WORKING DATA:
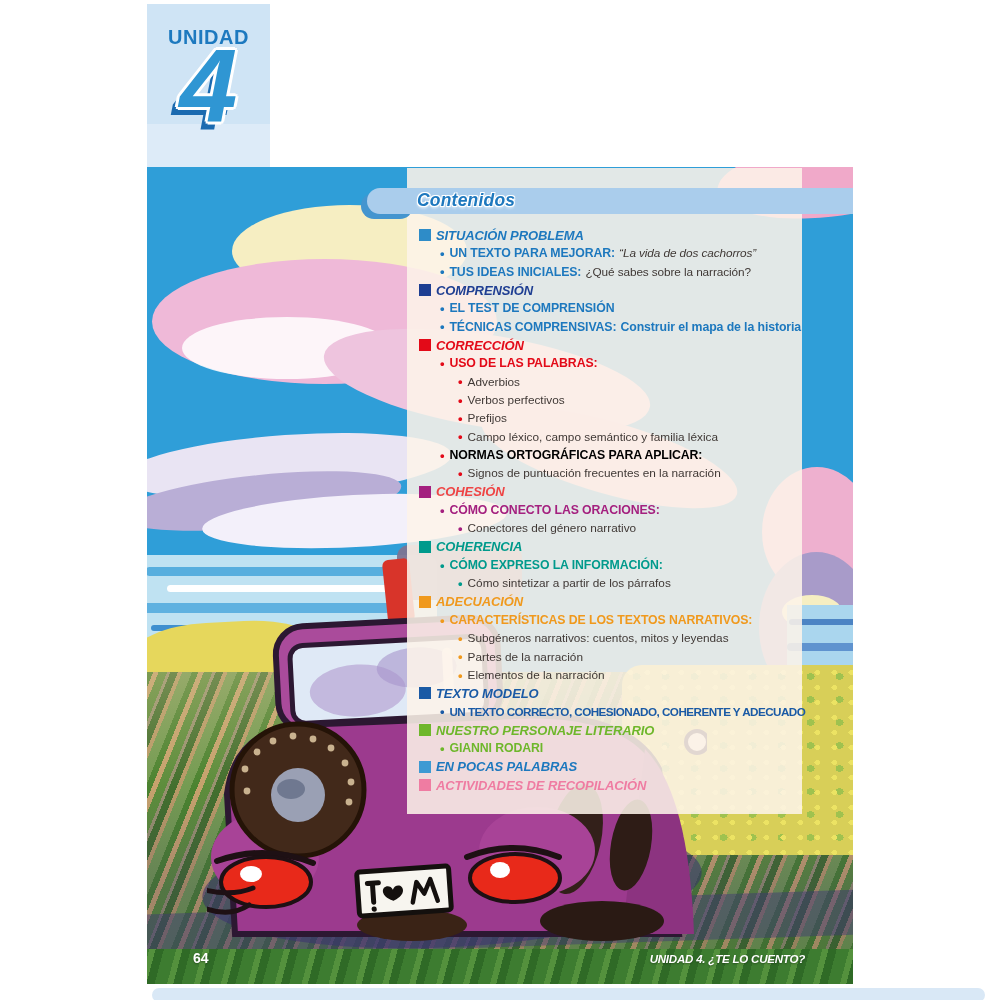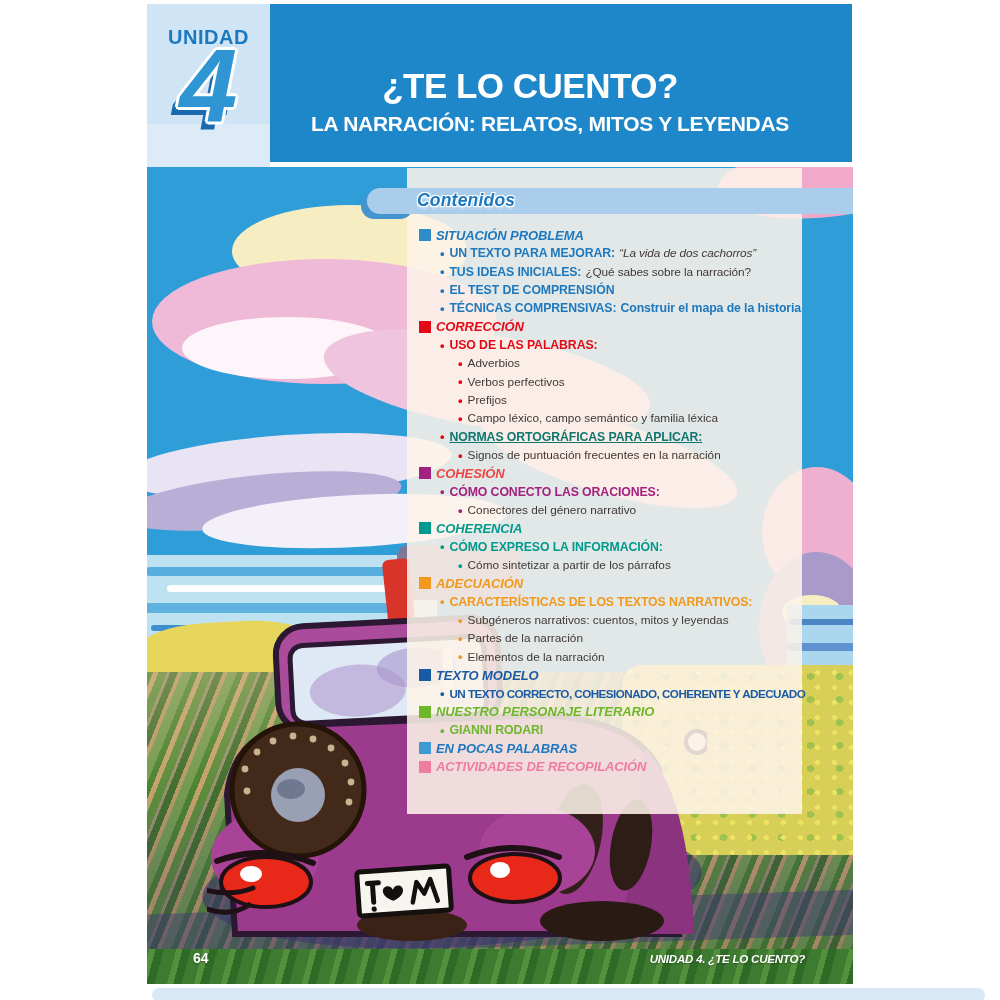--- a/index.html
+++ b/index.html
@@ -90,24 +90,20 @@
 </style>
 </head>
 <body>
 
 <div id="page">
 
   <div class="abs" id="unidad-box">
     <div class="lower"></div>
     <div id="unidad-label">UNIDAD</div>
     <div id="unidad-number">4</div>
-  </div>
-  <div class="abs" id="band">
-    <div class="title">¿TE LO CUENTO?</div>
-    <div class="subtitle">LA NARRACIÓN: RELATOS, MITOS Y LEYENDAS</div>
   </div>
 
   <div class="abs" id="art">
     <div class="blob cloud-pink-tr"></div>
     <div class="blob cloud-cream"></div>
     <div class="blob cloud-pink1"></div>
     <div class="blob cloud-white1"></div>
     <div class="blob cloud-pink2"></div>
     <div class="blob cloud-pink3"></div>
     <div class="blob cloud-lav1"></div>
@@ -204,20 +200,24 @@
       <div class="toc-row lvl2">
         <span class="dot" style="color: rgb(29, 120, 190);">•</span>
         <span class="lab" style="color: rgb(29, 120, 190);">UN TEXTO PARA MEJORAR:</span>
         <span class="suf italic">“La vida de dos cachorros”</span>
       </div>
       <div class="toc-row lvl2">
         <span class="dot" style="color: rgb(29, 120, 190);">•</span>
         <span class="lab" style="color: rgb(29, 120, 190);">TUS IDEAS INICIALES:</span>
         <span class="suf plain">¿Qué sabes sobre la narración?</span>
       </div>
+      <div class="toc-row lvl1">
+        <span class="sq" style="background: rgb(30, 62, 146);"></span>
+        <span class="lab" style="color: rgb(30, 62, 146);">COMPRENSIÓN</span>
+      </div>
       <div class="toc-row lvl2">
         <span class="dot" style="color: rgb(29, 120, 190);">•</span>
         <span class="lab" style="color: rgb(29, 120, 190);">EL TEST DE COMPRENSIÓN</span>
       </div>
       <div class="toc-row lvl2">
         <span class="dot" style="color: rgb(29, 120, 190);">•</span>
         <span class="lab" style="color: rgb(29, 120, 190);">TÉCNICAS COMPRENSIVAS:</span>
         <span class="suf bold" style="color: rgb(29, 120, 190);">Construir el mapa de la historia</span>
       </div>
       <div class="toc-row lvl1">
@@ -239,21 +239,21 @@
       <div class="toc-row lvl3">
         <span class="dot" style="color: rgb(227, 10, 24);">•</span>
         <span class="lab" style="color: rgb(63, 56, 53);">Prefijos</span>
       </div>
       <div class="toc-row lvl3">
         <span class="dot" style="color: rgb(227, 10, 24);">•</span>
         <span class="lab" style="color: rgb(63, 56, 53);">Campo léxico, campo semántico y familia léxica</span>
       </div>
       <div class="toc-row lvl2">
         <span class="dot" style="color: rgb(227, 10, 24);">•</span>
-        <span class="lab" style="color: #0f766e; text-decoration: underline;">NORMAS ORTOGRÁFICAS PARA APLICAR:</span>
+        <span class="lab" style="color: #000000;">NORMAS ORTOGRÁFICAS PARA APLICAR:</span>
       </div>
       <div class="toc-row lvl3">
         <span class="dot" style="color: rgb(227, 10, 24);">•</span>
         <span class="lab" style="color: rgb(63, 56, 53);">Signos de puntuación frecuentes en la narración</span>
       </div>
       <div class="toc-row lvl1">
         <span class="sq" style="background: rgb(164, 32, 127);"></span>
         <span class="lab" style="color: #ef4444;">COHESIÓN</span>
       </div>
       <div class="toc-row lvl2">

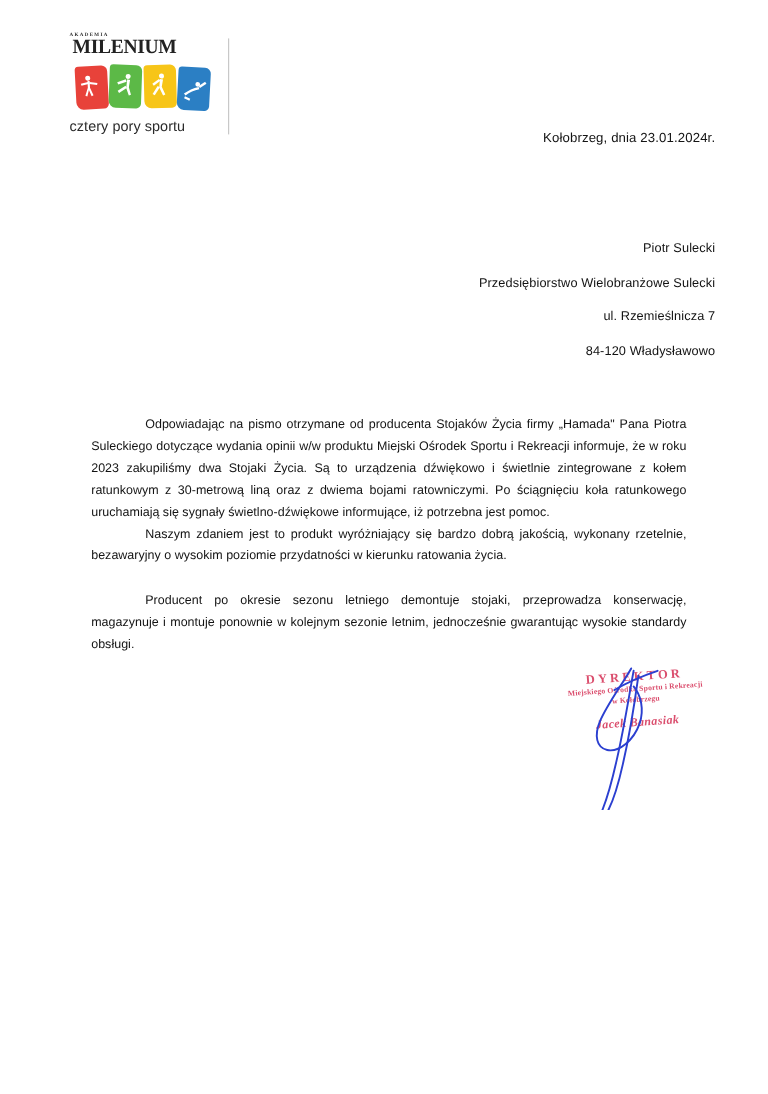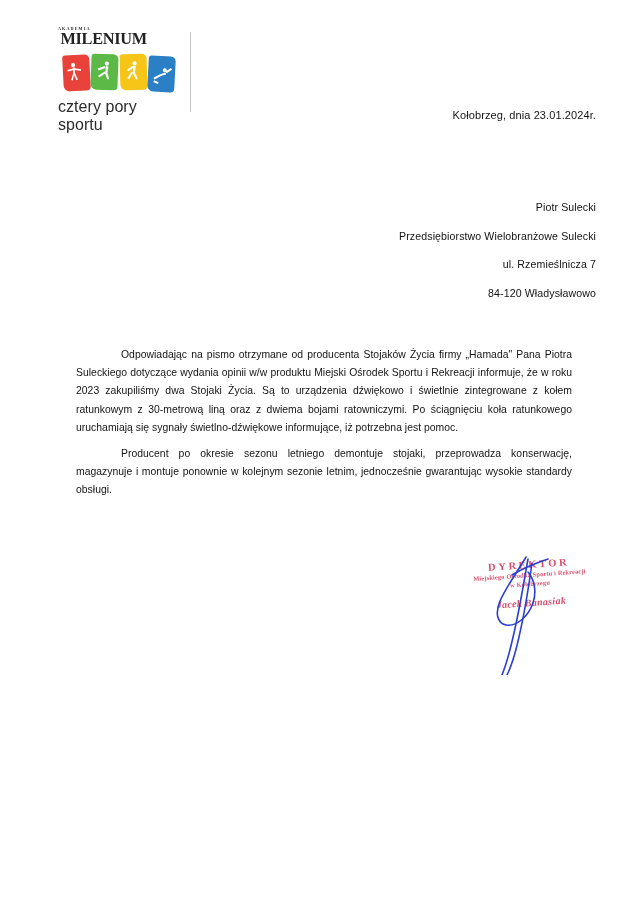--- a/index.html
+++ b/index.html
@@ -79,21 +79,21 @@
     border-radius: 3px 5px 4px 6px;
   }
   .tile svg { position: absolute; inset: 0; }
   .tile-1 { left: 0px;  top: 2px;  background: #e8423a; transform: rotate(-3deg); }
   .tile-2 { left: 28px; top: 1px;  background: #5cb947; transform: rotate(2deg); }
   .tile-3 { left: 57px; top: 1px;  background: #f7c518; transform: rotate(-1.5deg); }
   .tile-4 { left: 85px; top: 3px;  background: #2b7fc4; transform: rotate(3deg); }
 
   .logo-tagline {
     margin-top: 5px;
-    font-size: 16px;
+    font-size: 12px;
     color: #2b2b2b;
     letter-spacing: 0.05px;
   }
 
   .divider {
     position: absolute;
     left: 190px;
     top: 32px;
     width: 1px;
     height: 80px;
@@ -169,21 +169,21 @@
     line-height: 18.2px;
     color: #131313;
     text-align: justify;
     text-indent: 45px;
     margin: 0 0 0 0;
     letter-spacing: 0.02px;
     -webkit-hyphens: none;
     hyphens: none;
   }
   .para + .para { margin-top: 0px; }
-  .para.spaced { margin-top: 8px; }
+  .para.spaced { margin-top: 19px; }
 
   
   .signature-area {
     position: absolute;
     left: 440px;
     top: 545px;
     width: 180px;
     height: 130px;
   }
   .stamp {
@@ -293,20 +293,21 @@
 
   <div class="recipient">
     <div class="recipient-line">Piotr Sulecki</div>
     <div class="recipient-line">Przedsiębiorstwo Wielobranżowe Sulecki</div>
     <div class="recipient-line">ul. Rzemieślnicza 7</div>
     <div class="recipient-line">84-120 Władysławowo</div>
   </div>
 
   <div class="body-text">
     <p class="para">Odpowiadając na pismo otrzymane od producenta Stojaków Życia firmy „Hamada" Pana Piotra Suleckiego dotyczące wydania opinii w/w produktu  Miejski Ośrodek Sportu i Rekreacji informuje, że w roku 2023 zakupiliśmy  dwa Stojaki Życia. Są to urządzenia dźwiękowo i świetlnie zintegrowane z kołem ratunkowym z 30-metrową liną oraz z dwiema bojami ratowniczymi. Po ściągnięciu koła ratunkowego uruchamiają się sygnały świetlno-dźwiękowe informujące, iż potrzebna jest pomoc.</p>
+    <p class="para">Naszym  zdaniem  jest to produkt wyróżniający się bardzo dobrą jakością, wykonany rzetelnie, bezawaryjny o wysokim poziomie przydatności w kierunku ratowania życia.</p>
     <p class="para spaced">Producent po okresie sezonu letniego demontuje stojaki, przeprowadza konserwację, magazynuje i montuje ponownie w kolejnym sezonie letnim, jednocześnie gwarantując wysokie standardy obsługi.</p>
   </div>
 
   <div class="signature-area">
 
     <div class="stamp">
       <div class="stamp-title">DYREKTOR</div>
       <div class="stamp-sub">Miejskiego Ośrodka Sportu i Rekreacji</div>
       <div class="stamp-sub">w Kołobrzegu</div>
       <div class="stamp-name">Jacek Banasiak</div>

WHAT IS BEING ASKED:
Leave the pictures out and restate the listing word for word.

EXERCISE OUTPUT:
--- a/index.html
+++ b/index.html
@@ -90,24 +90,20 @@
 </style>
 </head>
 <body>
 
 <div id="page">
 
   <div class="abs" id="unidad-box">
     <div class="lower"></div>
     <div id="unidad-label">UNIDAD</div>
     <div id="unidad-number">4</div>
-  </div>
-  <div class="abs" id="band">
-    <div class="title">¿TE LO CUENTO?</div>
-    <div class="subtitle">LA NARRACIÓN: RELATOS, MITOS Y LEYENDAS</div>
   </div>
 
   <div class="abs" id="art">
     <div class="blob cloud-pink-tr"></div>
     <div class="blob cloud-cream"></div>
     <div class="blob cloud-pink1"></div>
     <div class="blob cloud-white1"></div>
     <div class="blob cloud-pink2"></div>
     <div class="blob cloud-pink3"></div>
     <div class="blob cloud-lav1"></div>
@@ -204,20 +200,24 @@
       <div class="toc-row lvl2">
         <span class="dot" style="color: rgb(29, 120, 190);">•</span>
         <span class="lab" style="color: rgb(29, 120, 190);">UN TEXTO PARA MEJORAR:</span>
         <span class="suf italic">“La vida de dos cachorros”</span>
       </div>
       <div class="toc-row lvl2">
         <span class="dot" style="color: rgb(29, 120, 190);">•</span>
         <span class="lab" style="color: rgb(29, 120, 190);">TUS IDEAS INICIALES:</span>
         <span class="suf plain">¿Qué sabes sobre la narración?</span>
       </div>
+      <div class="toc-row lvl1">
+        <span class="sq" style="background: rgb(30, 62, 146);"></span>
+        <span class="lab" style="color: rgb(30, 62, 146);">COMPRENSIÓN</span>
+      </div>
       <div class="toc-row lvl2">
         <span class="dot" style="color: rgb(29, 120, 190);">•</span>
         <span class="lab" style="color: rgb(29, 120, 190);">EL TEST DE COMPRENSIÓN</span>
       </div>
       <div class="toc-row lvl2">
         <span class="dot" style="color: rgb(29, 120, 190);">•</span>
         <span class="lab" style="color: rgb(29, 120, 190);">TÉCNICAS COMPRENSIVAS:</span>
         <span class="suf bold" style="color: rgb(29, 120, 190);">Construir el mapa de la historia</span>
       </div>
       <div class="toc-row lvl1">
@@ -239,21 +239,21 @@
       <div class="toc-row lvl3">
         <span class="dot" style="color: rgb(227, 10, 24);">•</span>
         <span class="lab" style="color: rgb(63, 56, 53);">Prefijos</span>
       </div>
       <div class="toc-row lvl3">
         <span class="dot" style="color: rgb(227, 10, 24);">•</span>
         <span class="lab" style="color: rgb(63, 56, 53);">Campo léxico, campo semántico y familia léxica</span>
       </div>
       <div class="toc-row lvl2">
         <span class="dot" style="color: rgb(227, 10, 24);">•</span>
-        <span class="lab" style="color: #0f766e; text-decoration: underline;">NORMAS ORTOGRÁFICAS PARA APLICAR:</span>
+        <span class="lab" style="color: #000000;">NORMAS ORTOGRÁFICAS PARA APLICAR:</span>
       </div>
       <div class="toc-row lvl3">
         <span class="dot" style="color: rgb(227, 10, 24);">•</span>
         <span class="lab" style="color: rgb(63, 56, 53);">Signos de puntuación frecuentes en la narración</span>
       </div>
       <div class="toc-row lvl1">
         <span class="sq" style="background: rgb(164, 32, 127);"></span>
         <span class="lab" style="color: #ef4444;">COHESIÓN</span>
       </div>
       <div class="toc-row lvl2">

--- a/index.html
+++ b/index.html
@@ -79,21 +79,21 @@
     border-radius: 3px 5px 4px 6px;
   }
   .tile svg { position: absolute; inset: 0; }
   .tile-1 { left: 0px;  top: 2px;  background: #e8423a; transform: rotate(-3deg); }
   .tile-2 { left: 28px; top: 1px;  background: #5cb947; transform: rotate(2deg); }
   .tile-3 { left: 57px; top: 1px;  background: #f7c518; transform: rotate(-1.5deg); }
   .tile-4 { left: 85px; top: 3px;  background: #2b7fc4; transform: rotate(3deg); }
 
   .logo-tagline {
     margin-top: 5px;
-    font-size: 16px;
+    font-size: 12px;
     color: #2b2b2b;
     letter-spacing: 0.05px;
   }
 
   .divider {
     position: absolute;
     left: 190px;
     top: 32px;
     width: 1px;
     height: 80px;
@@ -169,21 +169,21 @@
     line-height: 18.2px;
     color: #131313;
     text-align: justify;
     text-indent: 45px;
     margin: 0 0 0 0;
     letter-spacing: 0.02px;
     -webkit-hyphens: none;
     hyphens: none;
   }
   .para + .para { margin-top: 0px; }
-  .para.spaced { margin-top: 8px; }
+  .para.spaced { margin-top: 19px; }
 
   
   .signature-area {
     position: absolute;
     left: 440px;
     top: 545px;
     width: 180px;
     height: 130px;
   }
   .stamp {
@@ -293,20 +293,21 @@
 
   <div class="recipient">
     <div class="recipient-line">Piotr Sulecki</div>
     <div class="recipient-line">Przedsiębiorstwo Wielobranżowe Sulecki</div>
     <div class="recipient-line">ul. Rzemieślnicza 7</div>
     <div class="recipient-line">84-120 Władysławowo</div>
   </div>
 
   <div class="body-text">
     <p class="para">Odpowiadając na pismo otrzymane od producenta Stojaków Życia firmy „Hamada" Pana Piotra Suleckiego dotyczące wydania opinii w/w produktu  Miejski Ośrodek Sportu i Rekreacji informuje, że w roku 2023 zakupiliśmy  dwa Stojaki Życia. Są to urządzenia dźwiękowo i świetlnie zintegrowane z kołem ratunkowym z 30-metrową liną oraz z dwiema bojami ratowniczymi. Po ściągnięciu koła ratunkowego uruchamiają się sygnały świetlno-dźwiękowe informujące, iż potrzebna jest pomoc.</p>
+    <p class="para">Naszym  zdaniem  jest to produkt wyróżniający się bardzo dobrą jakością, wykonany rzetelnie, bezawaryjny o wysokim poziomie przydatności w kierunku ratowania życia.</p>
     <p class="para spaced">Producent po okresie sezonu letniego demontuje stojaki, przeprowadza konserwację, magazynuje i montuje ponownie w kolejnym sezonie letnim, jednocześnie gwarantując wysokie standardy obsługi.</p>
   </div>
 
   <div class="signature-area">
 
     <div class="stamp">
       <div class="stamp-title">DYREKTOR</div>
       <div class="stamp-sub">Miejskiego Ośrodka Sportu i Rekreacji</div>
       <div class="stamp-sub">w Kołobrzegu</div>
       <div class="stamp-name">Jacek Banasiak</div>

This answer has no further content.